Author Archives: Georgette Keane

Reflections on Final Project, Exploring Diversity in Newbery Medal and Honor Books

I had quite the journey with my project, initially titled: Exploring Diversity in Newbery and Caldecott Medal and Honor Books. I had the idea for my proposal after we explored data and visualization and was excited to explore this topic. Lack of diversity in children’s literature is an ongoing problem, but what about the books that are awarded these distinguished medals, and then constantly promoted to children?

My plan was to analyze the Newbery and Caldecott books and see if historically underrepresented groups are actually represented and if there are any trends among the honorees. I would divide all pertinent bibliographic data into eight categories, and then use Tableau Public-very excited to use-to display my results. When I started counting all of the Medal and Honor Books I started to panic. There are a total of 733 Honorees. My immediate question was, can this project be completed in a semester? No. Of course not. So how can I break up the project? How much can I cut before I can’t accurately answer my research questions? I was thinking about only analyzing the Medal Winners, or maybe winners in a certain time range, but it didn’t feel right. Discussing my problem in class was helpful, and I was close to making a decision. I then went to the Data Visualization presentations last week for inspiration and was blown away by the projects. Congrats to everyone in the class! All of the presentations I saw used Tableau Public, and I got to chat with other students about their experiences with it. It’s one thing to look at recommended projects on the site, but another to play around with it while the creator is standing next to you.

It was during the after-party when I was speaking with some of my classmates and Michelle McSweeney, that I solved my dilemma. Michelle, who didn’t know much about the Medals, asked which one is more important? I answered Newbery and gave my reasoning (Caldecott focuses on the illustrations, not the story, not about the theme, etc). I think it takes having an outsider asking a question that put everything into focus for me. It was a simple solution and I should have come to it sooner, but I think I was too stubborn to let go of my original plan. I still think the Caldecott Books are important and will figure out a future project for them, but I will focus entirely on Newbery Books for the proposal. My book count is now 415, and while it is still a lot and gathering the data will take some time, I will be proud of my finished product. I collected some data already, and it looks promising. I can’t wait to present my proposal next semester.

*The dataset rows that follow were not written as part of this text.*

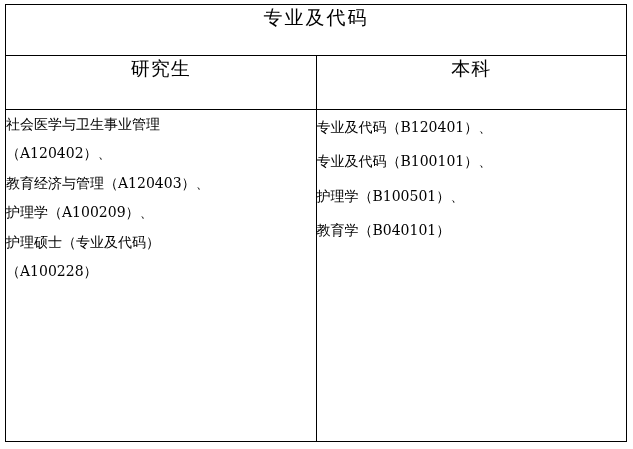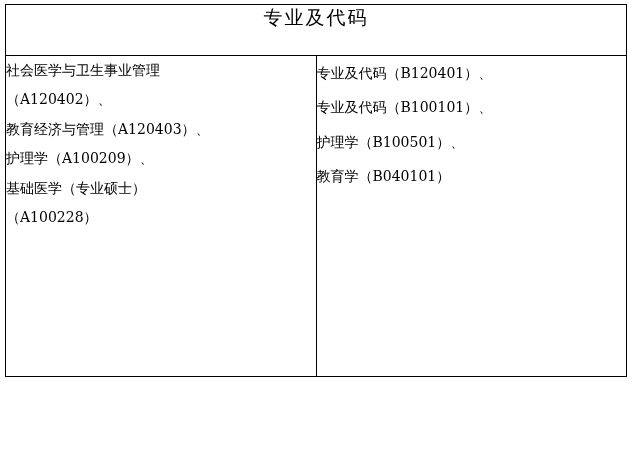"专业及代码" table.major-table { height: 373px -> 438px }
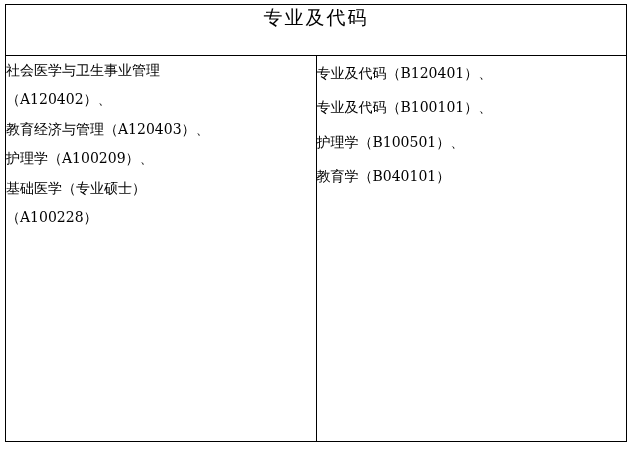"研究生" tr { html: none -> <tr> <td>研究生</td> <td>本科</td> </tr> }
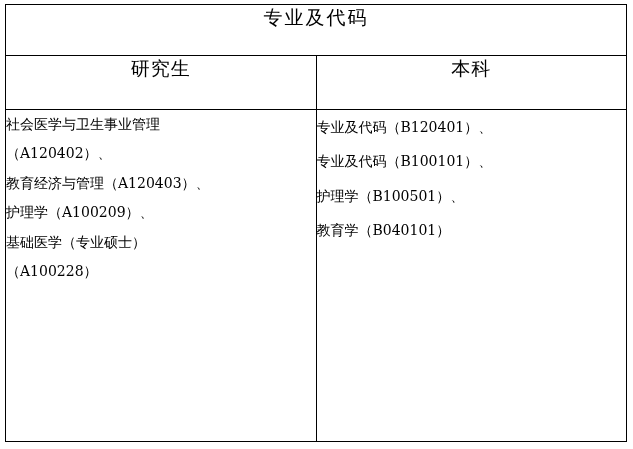"基础医学（专业硕士）" div.line { text: 基础医学（专业硕士 -> 护理硕士（专业及代码 }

Disability, Universal Design, and the Digital Humanist/Librarian

In the chapter, Disability, Universal Design, and the Digital Humanities, George Williams argues that while scholars have developed standards on how to best create, organize, present and preserve digital information, the needs of people with disabilities are largely neglected during development. It is assumed that everyone has the same abilities to access these ‘digital knowledge tools’ but it is more often the case that these tools actually further disable people with disabilities by preventing them from using digital resources altogether. In order to rectify this oversight, Williams believes that digital humanists should adopt a universal design approach when creating their digital projects, offers reasons why they should, and gives project ideas.
Universal design is defined as “the concept of designing all products and the built environment to be aesthetic and usable to the greatest extent possible by everyone, regardless of their age, ability, or status in life” (“Ronald L. Mace”). For designers, it is making a conscious decision about accessibility for all, not just focusing on people with disabilities. Four reasons why digital humanists should adopt universal design principles are:

  • In many countries, it is against the law for federally funded digital resources to not be accessible. And while U.S. federal agencies do not yet require proof of accessibility, this may not be the case in the future. Section 508 of the U.S. Federal Rehabilitation Act requires that all federal agencies “developing, procuring, maintaining, or using electronic and information technology” ensure that disabled people “have access to and use of information and data that is comparable to the access to and use of the information and data” by people who are not disabled. Projects seeking government funding could be turned down in the future if they cannot show proof of complying with Section 508.
  • Universal design is efficient. In order to comply with Section 508, web developers would create an alternate accessible version. Creating two versions is expensive and time-consuming, so it would make sense to just create one version.
  • Applying universal design principles to digital resources will make those resources more likely to be compatible with multiple devices including smartphones and tablets, which disabled people often use. Studies also show that an increasing number of people who access the web use mobile devices, among those minorities and people from low-income households.
  • Most importantly, is that it is the right thing to do. As digital humanists, we recognize the importance of open access to materials, and we should extend the concept of open access to include access to disabled people. We do not often think about people with disabilities while developing digital resources, and that can lead to barring this group from the information entirely. If the goal for our resources is to share with as wide and diverse an audience as possible, we should already be using universal design principles.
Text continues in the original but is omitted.